Data for analysis =
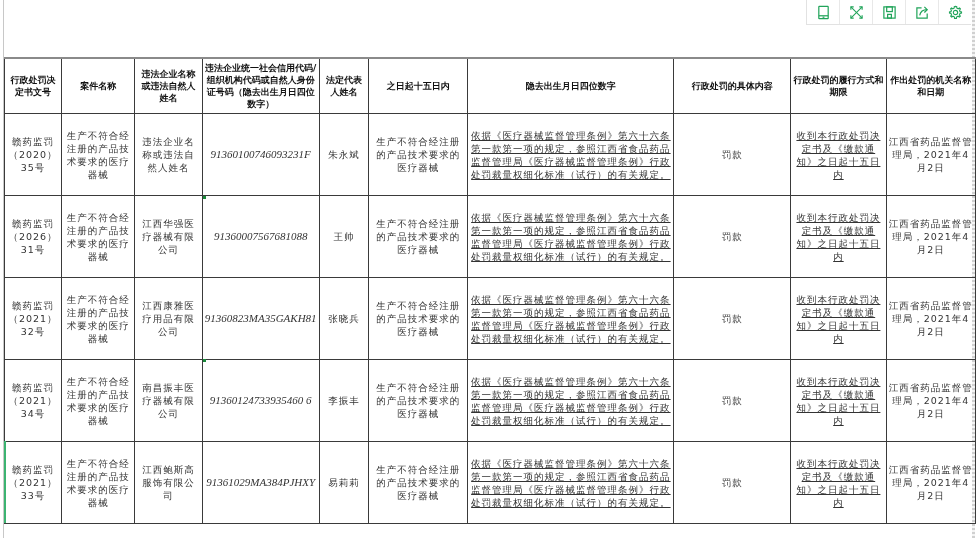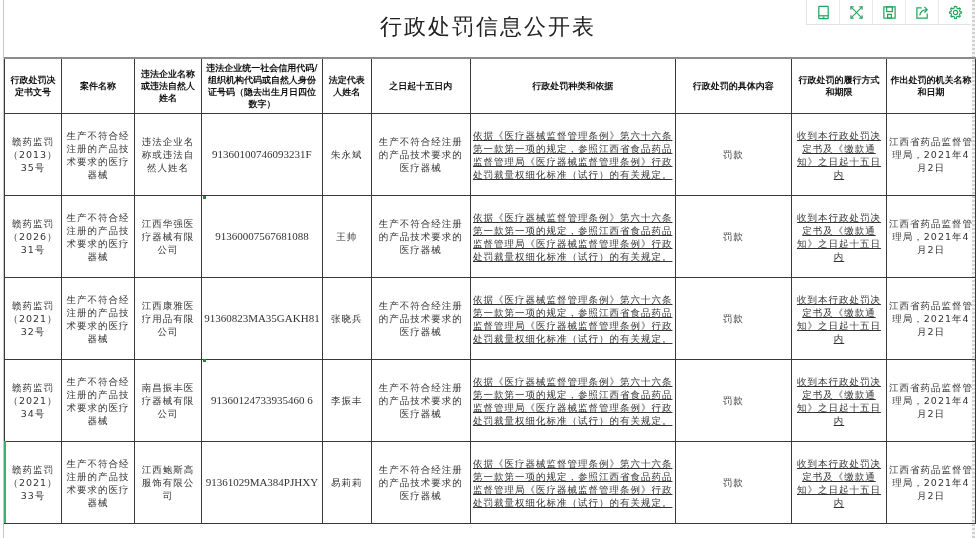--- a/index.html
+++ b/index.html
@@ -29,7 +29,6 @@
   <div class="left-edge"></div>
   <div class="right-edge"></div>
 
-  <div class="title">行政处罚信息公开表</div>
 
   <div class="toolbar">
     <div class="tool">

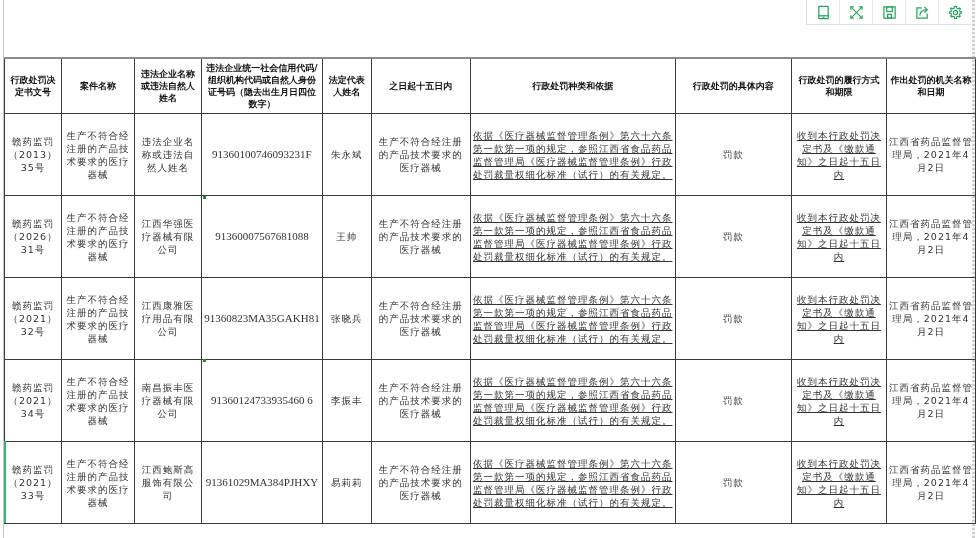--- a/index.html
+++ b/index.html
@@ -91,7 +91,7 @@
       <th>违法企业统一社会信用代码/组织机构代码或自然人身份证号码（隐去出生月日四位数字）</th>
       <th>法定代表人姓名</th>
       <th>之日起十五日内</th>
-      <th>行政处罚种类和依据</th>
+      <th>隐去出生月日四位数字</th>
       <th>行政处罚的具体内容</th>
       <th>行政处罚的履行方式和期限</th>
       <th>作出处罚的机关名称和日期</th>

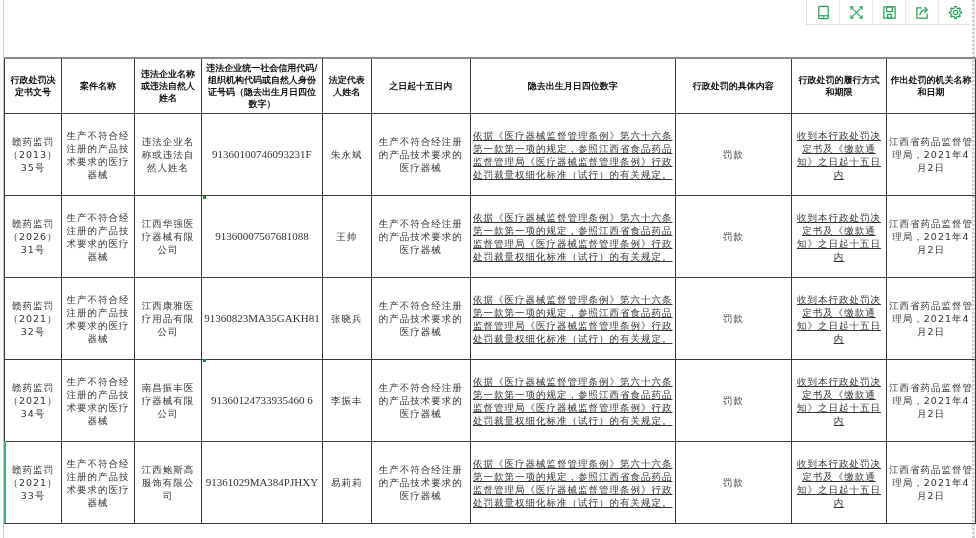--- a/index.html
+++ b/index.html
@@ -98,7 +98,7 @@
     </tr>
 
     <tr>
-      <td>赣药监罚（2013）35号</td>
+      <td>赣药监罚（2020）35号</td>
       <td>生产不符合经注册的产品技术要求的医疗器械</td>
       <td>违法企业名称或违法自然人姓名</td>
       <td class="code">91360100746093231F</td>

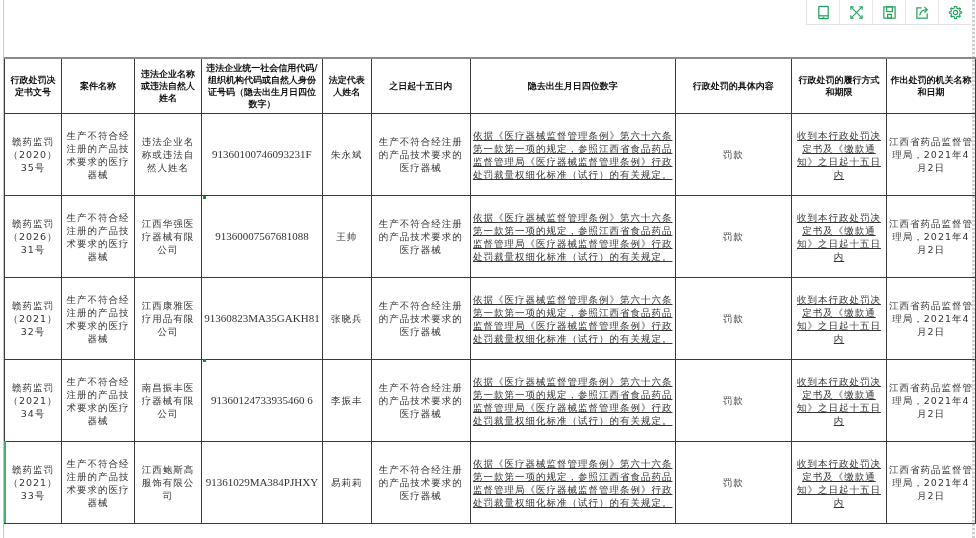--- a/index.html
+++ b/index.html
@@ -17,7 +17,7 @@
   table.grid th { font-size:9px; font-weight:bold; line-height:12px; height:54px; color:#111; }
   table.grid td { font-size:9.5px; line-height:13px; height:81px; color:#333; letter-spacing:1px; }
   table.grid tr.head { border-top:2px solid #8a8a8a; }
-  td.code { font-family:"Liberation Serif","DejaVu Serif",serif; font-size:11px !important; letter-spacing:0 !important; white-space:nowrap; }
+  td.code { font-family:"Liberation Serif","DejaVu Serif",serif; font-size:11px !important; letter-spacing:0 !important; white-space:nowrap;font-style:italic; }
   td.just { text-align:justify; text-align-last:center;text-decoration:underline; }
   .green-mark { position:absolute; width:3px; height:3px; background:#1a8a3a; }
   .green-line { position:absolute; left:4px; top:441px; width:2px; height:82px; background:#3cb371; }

Exercise brief = Reproduce all the entries that precede this task, word for word, minus any pictures.

Answer space =
--- a/index.html
+++ b/index.html
@@ -29,7 +29,6 @@
   <div class="left-edge"></div>
   <div class="right-edge"></div>
 
-  <div class="title">行政处罚信息公开表</div>
 
   <div class="toolbar">
     <div class="tool">

--- a/index.html
+++ b/index.html
@@ -91,7 +91,7 @@
       <th>违法企业统一社会信用代码/组织机构代码或自然人身份证号码（隐去出生月日四位数字）</th>
       <th>法定代表人姓名</th>
       <th>之日起十五日内</th>
-      <th>行政处罚种类和依据</th>
+      <th>隐去出生月日四位数字</th>
       <th>行政处罚的具体内容</th>
       <th>行政处罚的履行方式和期限</th>
       <th>作出处罚的机关名称和日期</th>

--- a/index.html
+++ b/index.html
@@ -98,7 +98,7 @@
     </tr>
 
     <tr>
-      <td>赣药监罚（2013）35号</td>
+      <td>赣药监罚（2020）35号</td>
       <td>生产不符合经注册的产品技术要求的医疗器械</td>
       <td>违法企业名称或违法自然人姓名</td>
       <td class="code">91360100746093231F</td>

--- a/index.html
+++ b/index.html
@@ -17,7 +17,7 @@
   table.grid th { font-size:9px; font-weight:bold; line-height:12px; height:54px; color:#111; }
   table.grid td { font-size:9.5px; line-height:13px; height:81px; color:#333; letter-spacing:1px; }
   table.grid tr.head { border-top:2px solid #8a8a8a; }
-  td.code { font-family:"Liberation Serif","DejaVu Serif",serif; font-size:11px !important; letter-spacing:0 !important; white-space:nowrap; }
+  td.code { font-family:"Liberation Serif","DejaVu Serif",serif; font-size:11px !important; letter-spacing:0 !important; white-space:nowrap;font-style:italic; }
   td.just { text-align:justify; text-align-last:center;text-decoration:underline; }
   .green-mark { position:absolute; width:3px; height:3px; background:#1a8a3a; }
   .green-line { position:absolute; left:4px; top:441px; width:2px; height:82px; background:#3cb371; }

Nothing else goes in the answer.